■ **DIRECTIONS FOR THIS TASK**: Where a line in the records below includes "packer", pull that line out.

····················

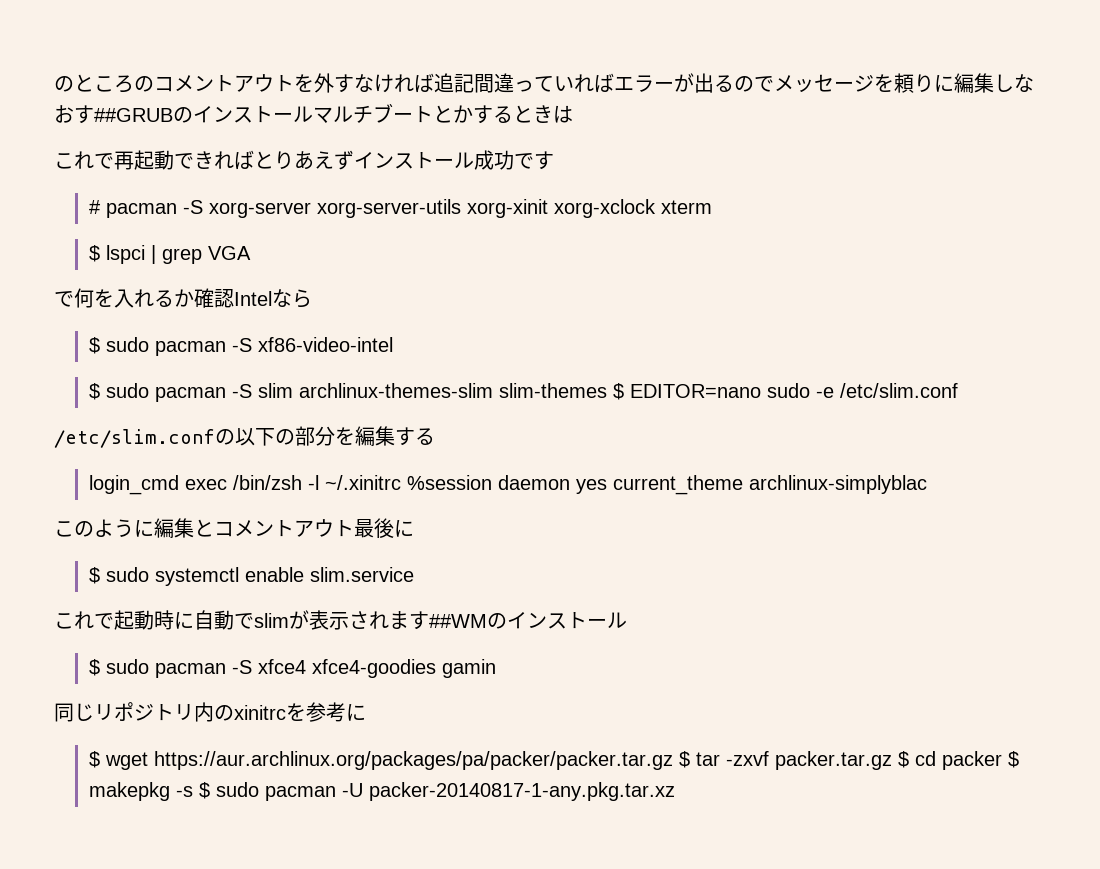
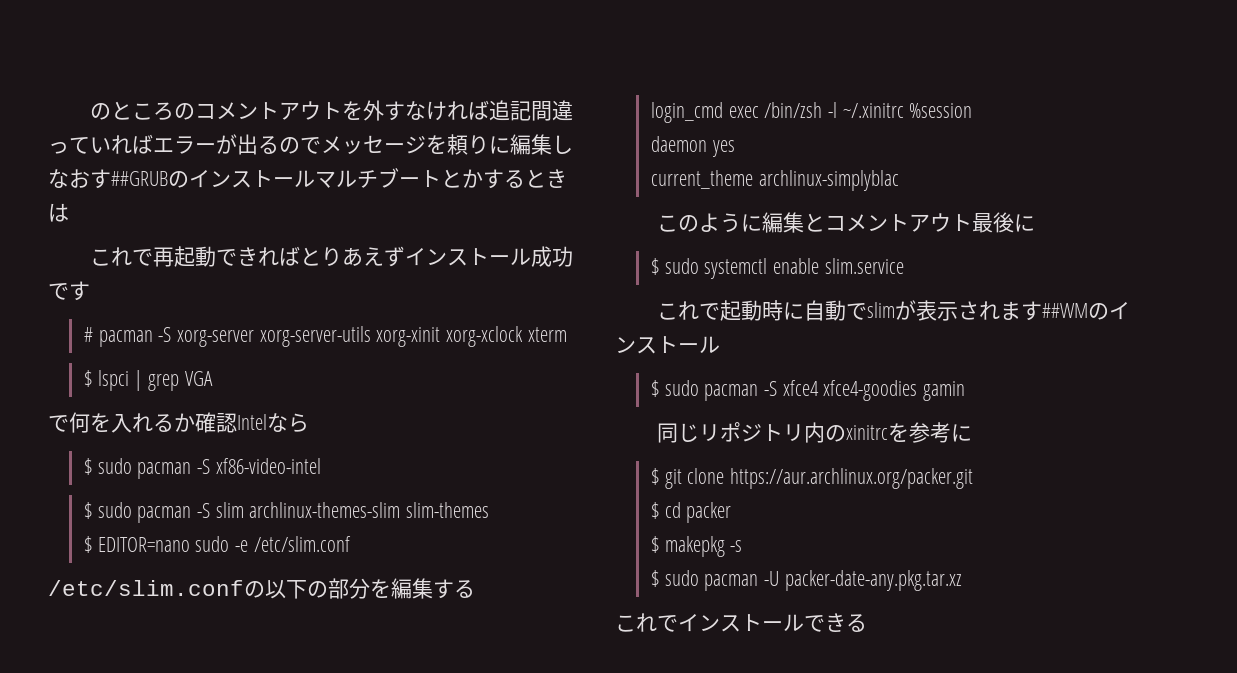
(607, 390) none -> (490, 510) //
(492, 482) none -> (973, 110) //
(607, 486) none -> (735, 148) //
[104,751,892,770] wget https://aur.archlinux.org/packages/pa/packer/packer.tar.gz $ tar -zxvf packer.tar.gz -> [664,468,974,489] git clone https://aur.archlinux.org/packer.git //
(1002, 760) none -> (732, 512) //
(193, 791) none -> (743, 546) //
[368,782,675,801] packer-20140817-1-any.pkg.tar.xz -> [784,570,962,591] [615,613,867,632] packer-date-any.pkg.tar.xz // これでインストールできる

····················

■ **RESULT FOR THIS TASK**:
[104,751,892,770] wget https://aur.archlinux.org/packages/pa/packer/packer.tar.gz $ tar -zxvf packer.tar.gz -> [664,468,974,489] git clone https://aur.archlinux.org/packer.git //
[368,782,675,801] packer-20140817-1-any.pkg.tar.xz -> [784,570,962,591] [615,613,867,632] packer-date-any.pkg.tar.xz // これでインストールできる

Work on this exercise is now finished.